Donde termina la ley, comienza la tiranía
La vicepresidencia de una nación es en general un cargo simbólico, sobre todo en Estados Unidos. ¿Por qué entonces hacer una película sobre un vicepresidente de perfil bajo, carente de liderazgo popular y para colmo sin carisma para hablar en público como Dick Cheney? Son varias las razones, pero la principal es que desde su función como “VP”, Cheney tejió una compleja red de influencias en áreas clave de la administración Bush y adquirió una preponderancia significativa en materia de Seguridad Nacional, Política Energética y Política Exterior, sobre todo durante la guerra contra Irak y Afganistán.
Pero Mckay (“The Big Short”, “Anchorman: The Legend of Ron Burgundy”, “Step Brothers”) no se queda solo con su desempeño durante los gobiernos de Bush, sino que reconstruye el ascenso de Cheney desde sus inicios en el gobierno de Nixon (allá por 1969), pasando por sus cargos como Jefe de Gabinete, Congresista por Wyoming y Secretario de Defensa en las décadas del ochenta y del noventa.
Lejos de la reseña histórica aburrida y lineal, el filme retrata con frescura, agilidad y un humor satírico muy agudo los inicios ingenuos de Cheney en el poder y su progresivo aprendizaje de las reglas de juego en el contexto de una maquinaria política despiadada que fagocita a los débiles y consagra a los inescrupulosos. Resaltando su veta persuasiva, su carácter implacable y su inteligencia pragmática, Mckay nos pinta una imagen cruda y delirante de un personaje siniestro en la historia política de EE.UU; un titiritero ambicioso que en su momento de mayor esplendor acumuló muchísimo poder y lo utilizó para llevar adelante sus empresas bélicas y negocios personales.

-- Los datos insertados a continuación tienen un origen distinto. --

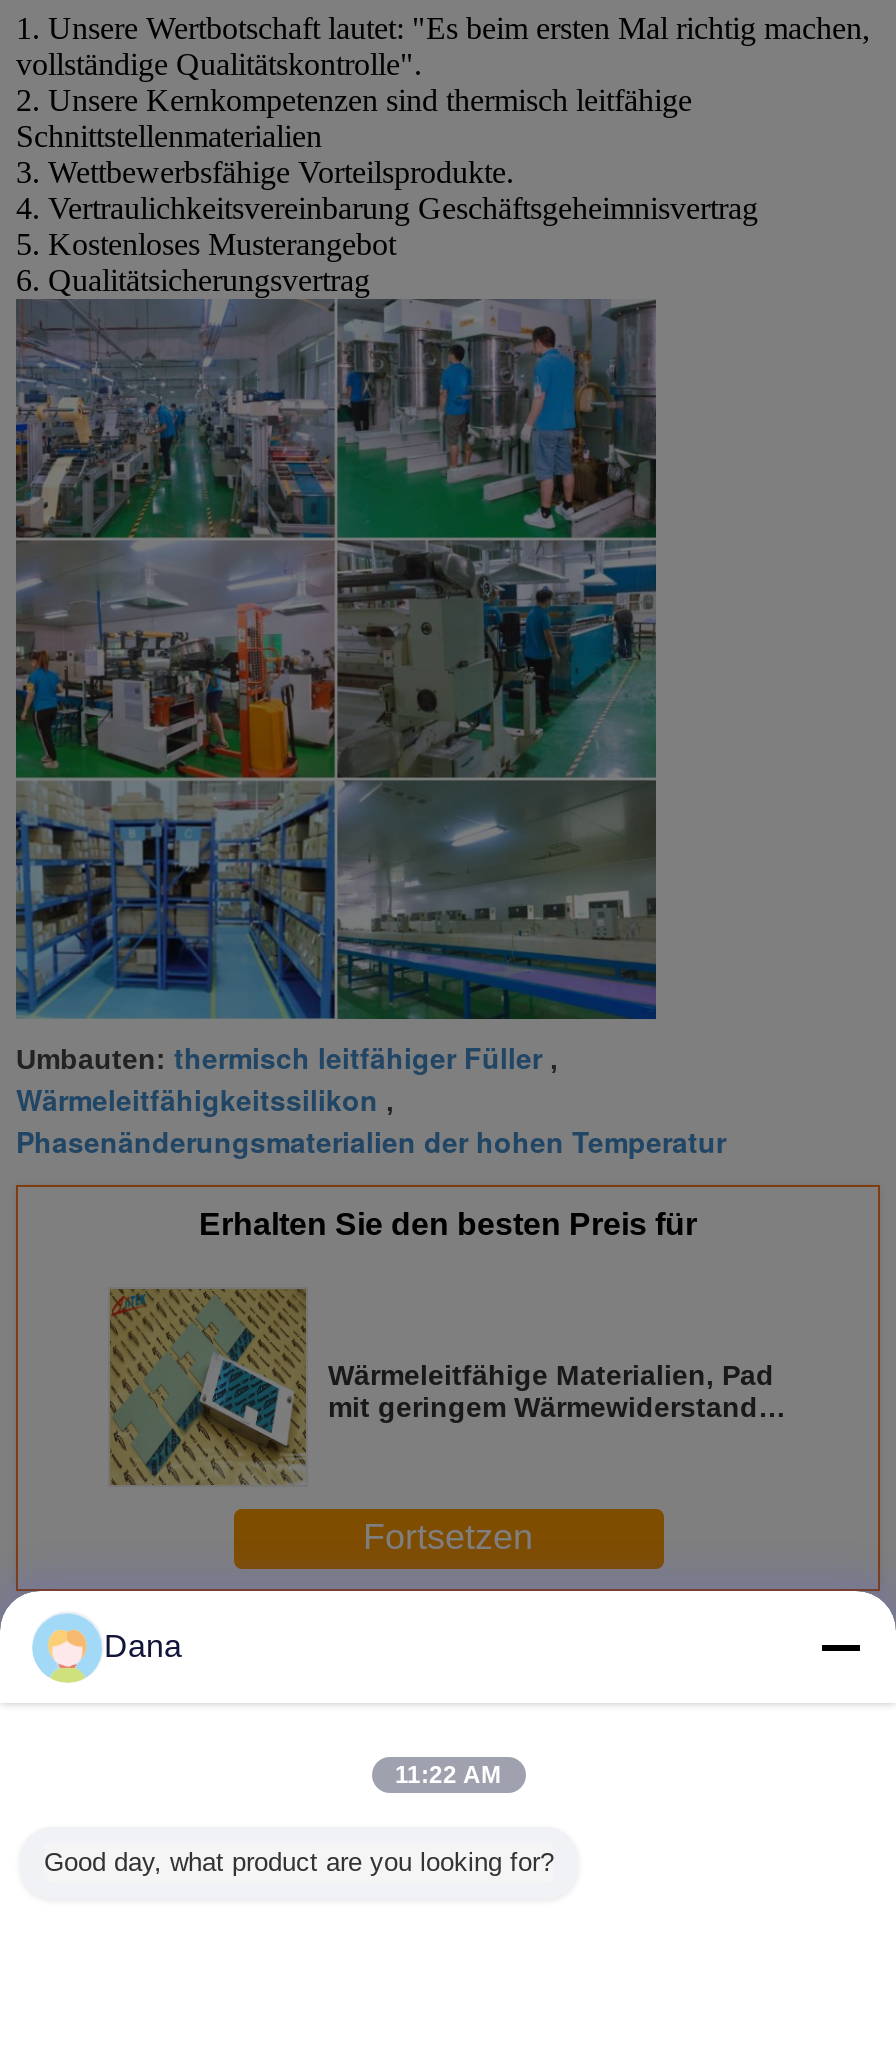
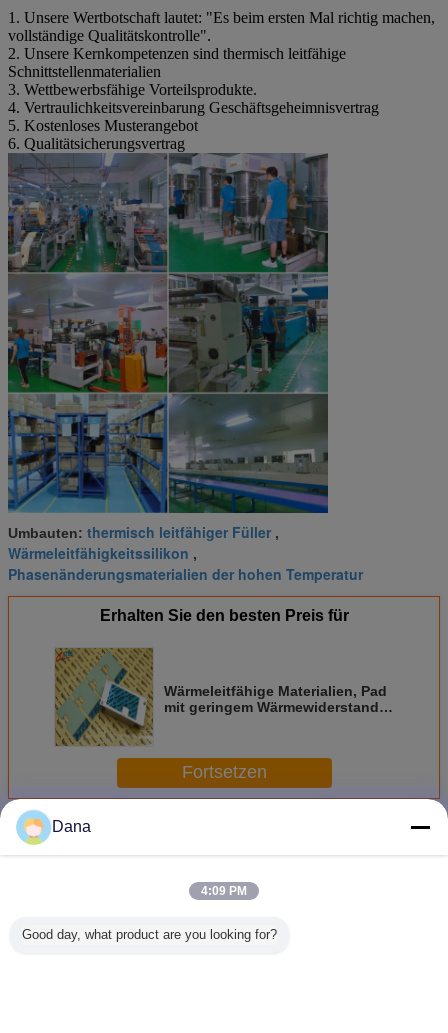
- 11:22 AM
+ 4:09 PM
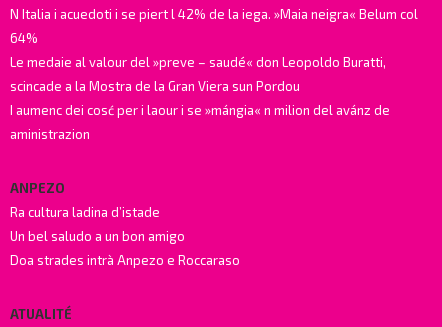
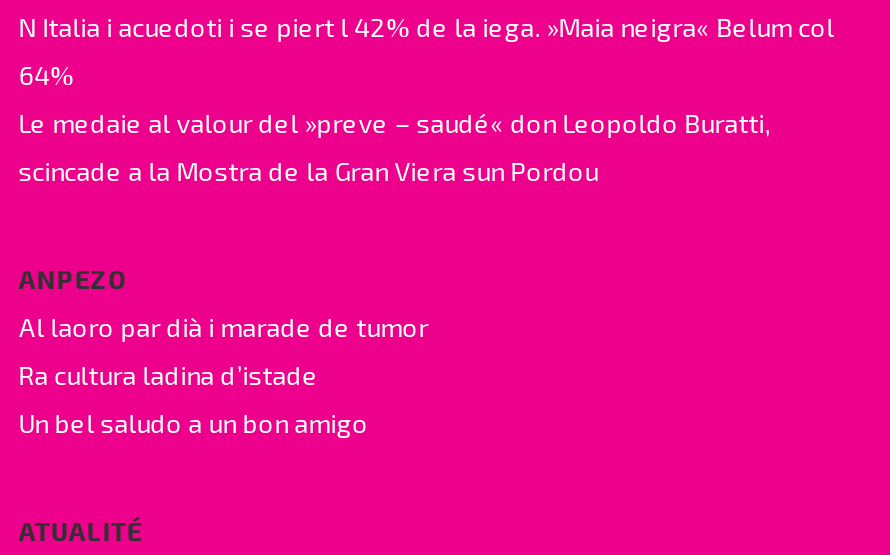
- I aumenc dei cosć per i laour i se »mángia« n milion del avánz de
- aministrazion

+ Al laoro par dià i marade de tumor

- Doa strades intrà Anpezo e Roccaraso
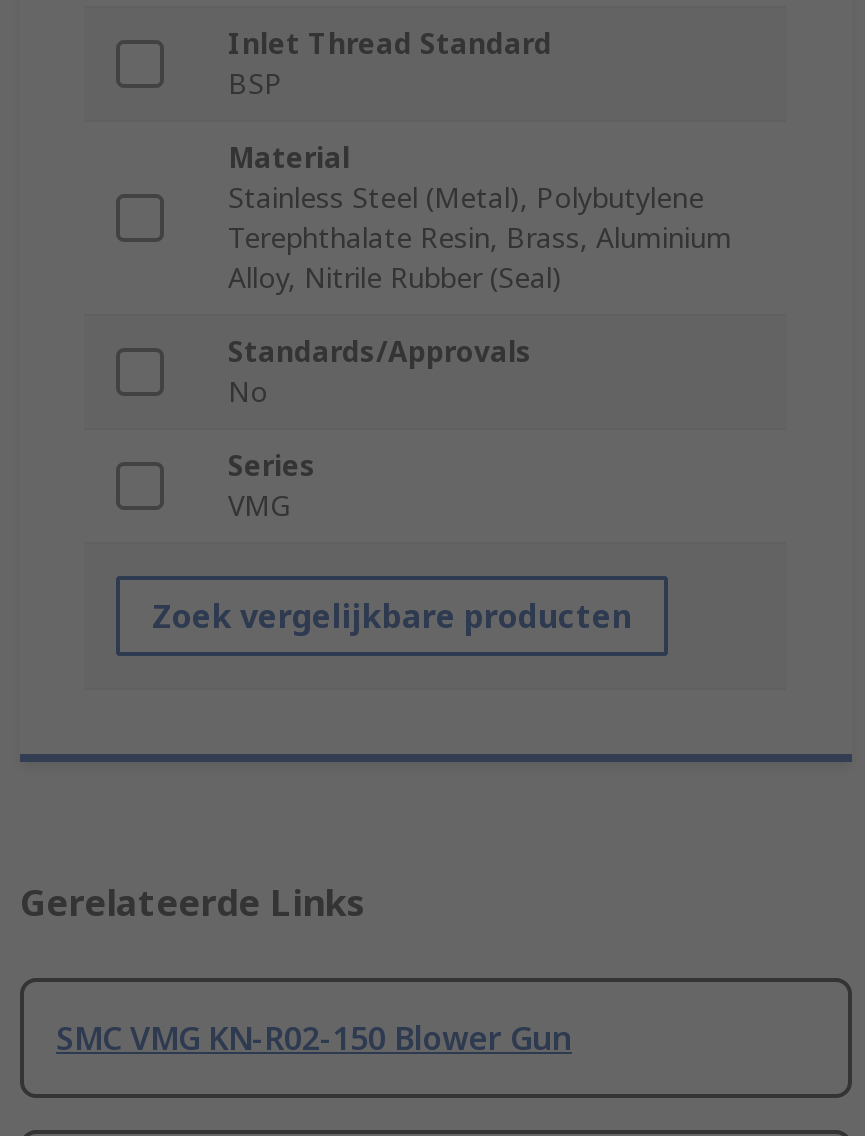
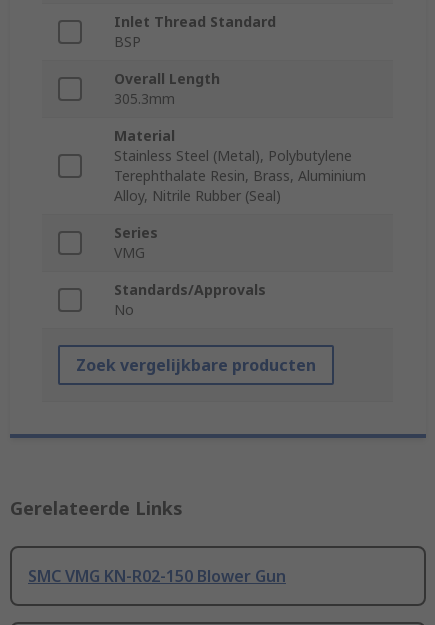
+ Overall Length
+ 305.3mm

moved down: Standards/Approvals | No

En este sentido, lo que trasluce esta biopic es una crítica al sistema democrático Norteamericano y a la ficción de su supuesta representatividad. El ascenso de Cheney solo es posible gracias a la degradación de las instituciones, y el poder, más que recaer en el pueblo, parece esconderse en habitaciones cerradas en donde dos personas discuten y negocian sobre la vida de miles de almas al otro lado del mundo.
La mayor virtud de Vice es que presenta un tópico a priori aburrido (la política) de un modo fascinante y entretenido, algo que Mckay ya había logrado en el terreno financiero con The Big Short. Pero para lograr esto, el director -que en el pasado dirigió varias comedias y conoce bien el género- tuvo que tomar varias decisiones audaces, como romper cada tanto la cuarta pared, intervenir sistemáticamente la filmación con comentarios extradiegéticos, e incluso inmiscuir un diálogo Shakesperiano en medio de la película (¡delirio absoluto!). Esas decisiones, riesgosas por cierto, funcionan la mayoría de las veces y logran arrancar una carcajada al descolocado espectador.
Por supuesto, nada de esto funcionaría sin la extraordinaria actuación de Christian Bale, que nos regala una de las mejores performances de su carrera. No solo impresiona su transformación física (subió casi 20 kg para el papel), sino también la variedad de recursos, gestos y matices que emplea para personificar a un Cheney implacable y cínico. Amy Adams (ya había trabajado con Bale en American Hustle) aporta lo suyo interpretando a Lynne Cheney -personaje clave en la vida de su esposo-, y Steve Carrell hace lo propio dándole vida a Donald Rumsfeld, Secretario de Defensa de los EE.UU durante las presidencias de Bush (hijo). Mención especial para el genio de Sam Rockwell, quien personifica a un George W. Bush desopilante, justo en el límite entre lo tonto y lo caricaturesco.
Luego de varios filmes, Adam Mckay parece haber encontrado en El Vicepresidente su madurez como director en la confluencia entre comedia y gesto político. Precisamente, en esa síntesis (también presente en The Big Short) el humor y el absurdo funcionan como una especie de parábola del mundo de la política, y es ahí donde radica la efectividad del mensaje político que transmiten sus películas.